I trasporti urbani nella città e nei comuni limitrofi sono gestiti dall’ATAF e dalla consociata Li-nea. All’interno del centro storico sono attive tre linee di autobus elettrici. Due linee turistiche con autobus sono gestite da Citysightseeing. Le principali aziende di trasporto extra-urbano con autobus sono: Busitalia, Copit, CAP e Lazzi. Le autostazioni sono ubicate attorno alla stazione ferroviaria principale di Santa Maria Novella.

CAR SHARING

A Firenze è attivo inoltre un servizio di car sharing e sono presenti circa 21 appositi parcheggi.

Informazioni utili

Il centro storico della città è chiuso al traffico, eccetto gli autobus, i taxi e gli autorizzati. Questa zona è denominata ZTL (zona a traffico limitato), comunemente denominata “zona blu”. L’orario di validità della ZTL è dalle ore 7.30 alle ore 19.30 nei giorni feriali, mentre il sabato termina alle ore 18.00.

Piste ciclabili

Piste Ciclabili

Le piste ciclabili abbracciano l’area circostante al Centro storico di Firenze.

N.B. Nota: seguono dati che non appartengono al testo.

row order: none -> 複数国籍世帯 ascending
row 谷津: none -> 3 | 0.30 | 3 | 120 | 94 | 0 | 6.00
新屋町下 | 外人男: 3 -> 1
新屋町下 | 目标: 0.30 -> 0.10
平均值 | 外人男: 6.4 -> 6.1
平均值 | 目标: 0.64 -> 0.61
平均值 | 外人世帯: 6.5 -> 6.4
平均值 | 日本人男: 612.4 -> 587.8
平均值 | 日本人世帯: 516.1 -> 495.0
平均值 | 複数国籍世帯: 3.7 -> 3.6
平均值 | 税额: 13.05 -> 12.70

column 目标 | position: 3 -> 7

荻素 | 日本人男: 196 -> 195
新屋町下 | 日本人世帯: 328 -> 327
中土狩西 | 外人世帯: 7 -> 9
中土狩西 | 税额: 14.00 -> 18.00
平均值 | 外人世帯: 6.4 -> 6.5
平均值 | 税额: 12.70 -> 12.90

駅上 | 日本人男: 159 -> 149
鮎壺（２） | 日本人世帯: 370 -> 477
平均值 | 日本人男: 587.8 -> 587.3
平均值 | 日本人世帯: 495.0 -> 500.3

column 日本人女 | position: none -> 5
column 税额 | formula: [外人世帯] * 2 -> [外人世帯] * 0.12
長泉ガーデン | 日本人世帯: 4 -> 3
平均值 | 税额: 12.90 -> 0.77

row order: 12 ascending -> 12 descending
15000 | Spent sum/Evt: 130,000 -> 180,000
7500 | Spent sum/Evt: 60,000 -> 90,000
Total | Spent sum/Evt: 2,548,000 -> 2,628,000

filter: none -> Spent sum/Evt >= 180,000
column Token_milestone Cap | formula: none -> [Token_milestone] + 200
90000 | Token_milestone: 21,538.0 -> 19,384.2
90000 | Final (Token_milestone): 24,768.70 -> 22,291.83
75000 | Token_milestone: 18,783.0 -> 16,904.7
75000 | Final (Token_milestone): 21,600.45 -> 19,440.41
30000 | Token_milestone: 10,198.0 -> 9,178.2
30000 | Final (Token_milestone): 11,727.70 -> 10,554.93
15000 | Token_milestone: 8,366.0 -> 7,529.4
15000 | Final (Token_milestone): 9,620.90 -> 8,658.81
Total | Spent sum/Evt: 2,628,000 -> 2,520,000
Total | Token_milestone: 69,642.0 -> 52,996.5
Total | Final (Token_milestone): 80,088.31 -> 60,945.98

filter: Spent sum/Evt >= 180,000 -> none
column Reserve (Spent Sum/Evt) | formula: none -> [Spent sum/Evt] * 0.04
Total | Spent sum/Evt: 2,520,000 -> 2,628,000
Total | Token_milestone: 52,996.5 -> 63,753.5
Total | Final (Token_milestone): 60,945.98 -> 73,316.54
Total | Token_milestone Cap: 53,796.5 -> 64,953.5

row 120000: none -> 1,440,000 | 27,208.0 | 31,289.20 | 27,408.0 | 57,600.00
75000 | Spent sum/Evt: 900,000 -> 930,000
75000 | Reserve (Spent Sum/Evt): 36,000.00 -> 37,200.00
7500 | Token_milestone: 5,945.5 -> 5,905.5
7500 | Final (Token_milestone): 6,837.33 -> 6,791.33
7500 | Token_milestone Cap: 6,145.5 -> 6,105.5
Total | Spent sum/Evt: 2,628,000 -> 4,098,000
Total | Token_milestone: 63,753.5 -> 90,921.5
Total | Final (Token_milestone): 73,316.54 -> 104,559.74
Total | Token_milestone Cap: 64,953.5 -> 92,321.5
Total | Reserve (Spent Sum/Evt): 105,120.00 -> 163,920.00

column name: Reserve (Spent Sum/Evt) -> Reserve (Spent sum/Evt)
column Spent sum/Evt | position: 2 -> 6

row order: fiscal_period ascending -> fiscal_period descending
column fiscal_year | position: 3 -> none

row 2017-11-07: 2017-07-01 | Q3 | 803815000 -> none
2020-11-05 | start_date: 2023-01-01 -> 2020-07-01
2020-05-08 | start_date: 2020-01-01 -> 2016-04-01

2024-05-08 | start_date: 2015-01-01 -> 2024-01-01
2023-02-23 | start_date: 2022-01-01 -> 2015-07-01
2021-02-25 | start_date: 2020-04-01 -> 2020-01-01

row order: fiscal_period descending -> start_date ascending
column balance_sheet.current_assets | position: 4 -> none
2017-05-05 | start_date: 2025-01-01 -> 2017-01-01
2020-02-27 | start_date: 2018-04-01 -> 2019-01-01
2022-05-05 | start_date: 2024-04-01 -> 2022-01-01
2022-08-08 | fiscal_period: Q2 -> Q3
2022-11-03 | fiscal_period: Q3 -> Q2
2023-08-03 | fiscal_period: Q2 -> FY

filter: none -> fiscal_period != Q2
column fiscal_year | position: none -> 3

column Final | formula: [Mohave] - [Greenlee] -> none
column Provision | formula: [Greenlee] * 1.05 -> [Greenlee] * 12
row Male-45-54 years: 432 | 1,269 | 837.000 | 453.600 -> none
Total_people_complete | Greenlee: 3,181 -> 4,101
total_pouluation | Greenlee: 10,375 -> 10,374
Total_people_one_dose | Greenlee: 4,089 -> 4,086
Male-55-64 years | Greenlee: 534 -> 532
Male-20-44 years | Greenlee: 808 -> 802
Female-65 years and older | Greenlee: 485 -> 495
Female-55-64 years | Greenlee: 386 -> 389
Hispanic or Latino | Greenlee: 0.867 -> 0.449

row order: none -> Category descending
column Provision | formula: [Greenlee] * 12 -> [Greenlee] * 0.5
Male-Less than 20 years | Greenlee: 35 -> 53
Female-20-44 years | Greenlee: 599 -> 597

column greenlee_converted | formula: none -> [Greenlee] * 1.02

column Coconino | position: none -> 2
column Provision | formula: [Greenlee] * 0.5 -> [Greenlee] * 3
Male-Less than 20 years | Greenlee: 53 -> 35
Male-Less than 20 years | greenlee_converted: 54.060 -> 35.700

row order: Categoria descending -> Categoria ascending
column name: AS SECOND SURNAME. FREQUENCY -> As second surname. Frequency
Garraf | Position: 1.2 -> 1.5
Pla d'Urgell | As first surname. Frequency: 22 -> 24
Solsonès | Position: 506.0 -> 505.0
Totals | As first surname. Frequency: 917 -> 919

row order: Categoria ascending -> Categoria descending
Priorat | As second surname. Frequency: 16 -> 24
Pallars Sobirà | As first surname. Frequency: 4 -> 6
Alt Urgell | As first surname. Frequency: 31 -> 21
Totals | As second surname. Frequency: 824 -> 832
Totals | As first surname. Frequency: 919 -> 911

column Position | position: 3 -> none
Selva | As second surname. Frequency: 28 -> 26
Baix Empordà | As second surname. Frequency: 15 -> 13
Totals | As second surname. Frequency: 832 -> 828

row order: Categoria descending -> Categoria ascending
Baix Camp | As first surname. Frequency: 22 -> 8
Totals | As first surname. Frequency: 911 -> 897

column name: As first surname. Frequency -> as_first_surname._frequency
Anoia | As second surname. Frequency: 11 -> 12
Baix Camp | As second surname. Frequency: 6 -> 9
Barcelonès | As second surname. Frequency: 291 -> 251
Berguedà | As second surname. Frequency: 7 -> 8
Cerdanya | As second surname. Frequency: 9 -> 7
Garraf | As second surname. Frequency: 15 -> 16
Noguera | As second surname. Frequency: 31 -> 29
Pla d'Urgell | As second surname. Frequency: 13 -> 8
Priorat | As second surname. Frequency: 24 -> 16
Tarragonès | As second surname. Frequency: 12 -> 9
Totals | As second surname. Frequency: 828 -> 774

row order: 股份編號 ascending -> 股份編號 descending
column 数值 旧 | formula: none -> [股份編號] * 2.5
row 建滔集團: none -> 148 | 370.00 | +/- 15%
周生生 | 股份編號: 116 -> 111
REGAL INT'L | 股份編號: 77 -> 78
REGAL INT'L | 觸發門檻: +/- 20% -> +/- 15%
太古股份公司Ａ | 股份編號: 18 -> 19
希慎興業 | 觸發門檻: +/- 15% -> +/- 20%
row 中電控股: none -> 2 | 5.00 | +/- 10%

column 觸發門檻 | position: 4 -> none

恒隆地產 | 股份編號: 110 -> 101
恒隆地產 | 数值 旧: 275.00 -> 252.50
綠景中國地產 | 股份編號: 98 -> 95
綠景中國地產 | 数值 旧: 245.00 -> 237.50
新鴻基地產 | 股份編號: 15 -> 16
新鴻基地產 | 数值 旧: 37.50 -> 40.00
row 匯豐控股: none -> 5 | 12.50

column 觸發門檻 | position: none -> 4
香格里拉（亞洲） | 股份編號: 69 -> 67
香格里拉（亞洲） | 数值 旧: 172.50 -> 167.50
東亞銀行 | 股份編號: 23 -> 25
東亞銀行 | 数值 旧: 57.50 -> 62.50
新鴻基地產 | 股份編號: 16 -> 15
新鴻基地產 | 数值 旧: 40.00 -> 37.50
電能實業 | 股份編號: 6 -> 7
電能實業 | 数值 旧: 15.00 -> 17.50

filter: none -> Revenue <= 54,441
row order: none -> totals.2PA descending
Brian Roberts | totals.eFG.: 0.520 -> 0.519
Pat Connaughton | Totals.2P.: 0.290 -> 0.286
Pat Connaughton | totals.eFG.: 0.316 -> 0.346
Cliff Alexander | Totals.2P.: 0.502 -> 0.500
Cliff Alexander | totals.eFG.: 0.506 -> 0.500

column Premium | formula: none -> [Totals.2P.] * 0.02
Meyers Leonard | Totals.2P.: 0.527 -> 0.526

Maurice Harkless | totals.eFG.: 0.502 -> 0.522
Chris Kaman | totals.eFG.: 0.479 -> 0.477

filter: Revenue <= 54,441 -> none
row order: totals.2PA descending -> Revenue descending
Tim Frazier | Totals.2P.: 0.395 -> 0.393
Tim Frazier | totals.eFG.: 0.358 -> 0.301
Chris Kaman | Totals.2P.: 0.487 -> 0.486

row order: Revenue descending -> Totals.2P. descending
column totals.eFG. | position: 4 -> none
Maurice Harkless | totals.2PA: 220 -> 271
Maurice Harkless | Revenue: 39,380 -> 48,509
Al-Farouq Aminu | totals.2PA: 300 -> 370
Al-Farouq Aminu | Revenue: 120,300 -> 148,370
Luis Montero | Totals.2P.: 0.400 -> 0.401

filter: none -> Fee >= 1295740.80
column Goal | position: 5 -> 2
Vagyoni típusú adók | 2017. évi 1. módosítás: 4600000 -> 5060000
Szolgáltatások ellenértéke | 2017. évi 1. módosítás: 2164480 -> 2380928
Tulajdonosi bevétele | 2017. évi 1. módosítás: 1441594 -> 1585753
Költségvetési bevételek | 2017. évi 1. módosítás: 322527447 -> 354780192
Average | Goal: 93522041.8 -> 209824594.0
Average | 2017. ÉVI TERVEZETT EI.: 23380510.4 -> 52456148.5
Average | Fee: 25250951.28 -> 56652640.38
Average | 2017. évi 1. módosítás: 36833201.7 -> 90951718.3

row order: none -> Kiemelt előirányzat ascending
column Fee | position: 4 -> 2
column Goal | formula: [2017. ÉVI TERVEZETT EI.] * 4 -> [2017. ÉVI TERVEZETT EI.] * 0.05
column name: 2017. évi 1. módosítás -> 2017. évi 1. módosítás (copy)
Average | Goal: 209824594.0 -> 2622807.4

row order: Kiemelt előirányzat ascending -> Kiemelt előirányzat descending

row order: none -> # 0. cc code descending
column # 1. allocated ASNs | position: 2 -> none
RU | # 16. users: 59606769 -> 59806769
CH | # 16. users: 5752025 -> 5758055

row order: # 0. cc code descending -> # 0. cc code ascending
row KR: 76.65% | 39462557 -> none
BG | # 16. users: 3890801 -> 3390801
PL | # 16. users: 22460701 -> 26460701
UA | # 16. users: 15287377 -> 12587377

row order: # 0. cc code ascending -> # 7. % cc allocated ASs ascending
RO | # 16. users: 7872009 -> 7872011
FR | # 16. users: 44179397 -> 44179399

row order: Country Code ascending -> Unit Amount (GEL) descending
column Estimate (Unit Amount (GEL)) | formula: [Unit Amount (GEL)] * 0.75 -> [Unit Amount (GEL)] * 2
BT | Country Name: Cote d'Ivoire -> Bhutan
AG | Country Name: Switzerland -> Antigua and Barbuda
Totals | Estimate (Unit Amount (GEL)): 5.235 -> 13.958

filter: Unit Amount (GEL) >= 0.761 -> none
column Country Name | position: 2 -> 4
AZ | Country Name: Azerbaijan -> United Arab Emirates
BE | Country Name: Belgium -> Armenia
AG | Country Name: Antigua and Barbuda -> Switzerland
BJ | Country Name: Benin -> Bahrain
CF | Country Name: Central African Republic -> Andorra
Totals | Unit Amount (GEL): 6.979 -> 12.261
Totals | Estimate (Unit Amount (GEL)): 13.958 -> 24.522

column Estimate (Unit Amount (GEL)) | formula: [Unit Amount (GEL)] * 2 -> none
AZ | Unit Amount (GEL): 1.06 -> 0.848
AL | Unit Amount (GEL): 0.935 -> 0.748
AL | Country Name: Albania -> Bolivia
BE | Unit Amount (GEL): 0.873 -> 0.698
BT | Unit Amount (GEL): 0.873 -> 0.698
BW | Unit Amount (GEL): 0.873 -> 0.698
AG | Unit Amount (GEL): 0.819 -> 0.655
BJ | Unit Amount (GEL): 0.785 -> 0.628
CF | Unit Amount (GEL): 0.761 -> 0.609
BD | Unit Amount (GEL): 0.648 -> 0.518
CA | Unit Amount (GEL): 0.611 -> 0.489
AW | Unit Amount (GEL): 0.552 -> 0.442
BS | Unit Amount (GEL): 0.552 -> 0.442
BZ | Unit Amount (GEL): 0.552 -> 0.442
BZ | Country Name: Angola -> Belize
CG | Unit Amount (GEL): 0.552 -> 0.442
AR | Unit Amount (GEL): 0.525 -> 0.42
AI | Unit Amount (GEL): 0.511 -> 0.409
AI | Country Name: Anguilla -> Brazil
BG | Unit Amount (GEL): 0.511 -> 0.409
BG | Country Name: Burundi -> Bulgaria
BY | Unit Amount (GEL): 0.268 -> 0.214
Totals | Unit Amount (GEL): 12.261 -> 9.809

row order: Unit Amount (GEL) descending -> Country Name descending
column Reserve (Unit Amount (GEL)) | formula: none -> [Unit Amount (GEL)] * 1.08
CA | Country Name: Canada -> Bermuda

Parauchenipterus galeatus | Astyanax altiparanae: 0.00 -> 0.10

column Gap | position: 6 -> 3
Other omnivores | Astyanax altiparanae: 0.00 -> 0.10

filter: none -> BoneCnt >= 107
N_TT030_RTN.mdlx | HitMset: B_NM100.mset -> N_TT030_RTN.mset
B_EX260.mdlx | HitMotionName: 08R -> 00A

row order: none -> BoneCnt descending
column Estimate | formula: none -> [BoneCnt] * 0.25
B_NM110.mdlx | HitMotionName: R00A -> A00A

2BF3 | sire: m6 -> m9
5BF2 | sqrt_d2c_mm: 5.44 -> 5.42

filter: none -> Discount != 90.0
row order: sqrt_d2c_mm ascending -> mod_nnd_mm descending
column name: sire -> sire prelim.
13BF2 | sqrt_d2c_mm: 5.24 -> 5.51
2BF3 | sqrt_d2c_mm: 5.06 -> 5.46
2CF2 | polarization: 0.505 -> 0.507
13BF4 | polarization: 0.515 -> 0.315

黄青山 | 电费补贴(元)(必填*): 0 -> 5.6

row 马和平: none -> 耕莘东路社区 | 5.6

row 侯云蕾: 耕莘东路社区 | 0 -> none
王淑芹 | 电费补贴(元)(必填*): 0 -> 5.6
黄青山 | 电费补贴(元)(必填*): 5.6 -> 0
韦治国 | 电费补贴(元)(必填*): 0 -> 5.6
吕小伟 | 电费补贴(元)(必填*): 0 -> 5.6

Tutte le vaste zone pedonali del Centro sono attraversabili in bicicletta, collegate con le ciclovie, così come i principali parchi cittadini. A Firenze è presente il servizio di noleggio bici. Le principali postazioni di noleggio sono: Stazione di Firenze Santa Maria Novella, Piazza Santa Croce e Piazza Ghiberti.

Trasporti esotici

CARROZZE

Nel centro storico è possibile compiere alcuni percorsi sulle tradizionali e vecchie carrozze trainate da cavalli.

CALESSI E RISCIO’

Nel centro storico di Firenze è possibile compiere alcuni percorsi nei vie storiche tramite calessi e risciò.

Shopping

DVD , Vinili rari

Contempo Records
via dei Neri, 15r – Firenze
Tel.: +39 055 287592

Uno dei migliori negozi di dischi esistenti. Ampia selezione di novità e riedizioni: CD, DVD, libri. Incredibile disponibilità di vinili rari e d’epoca.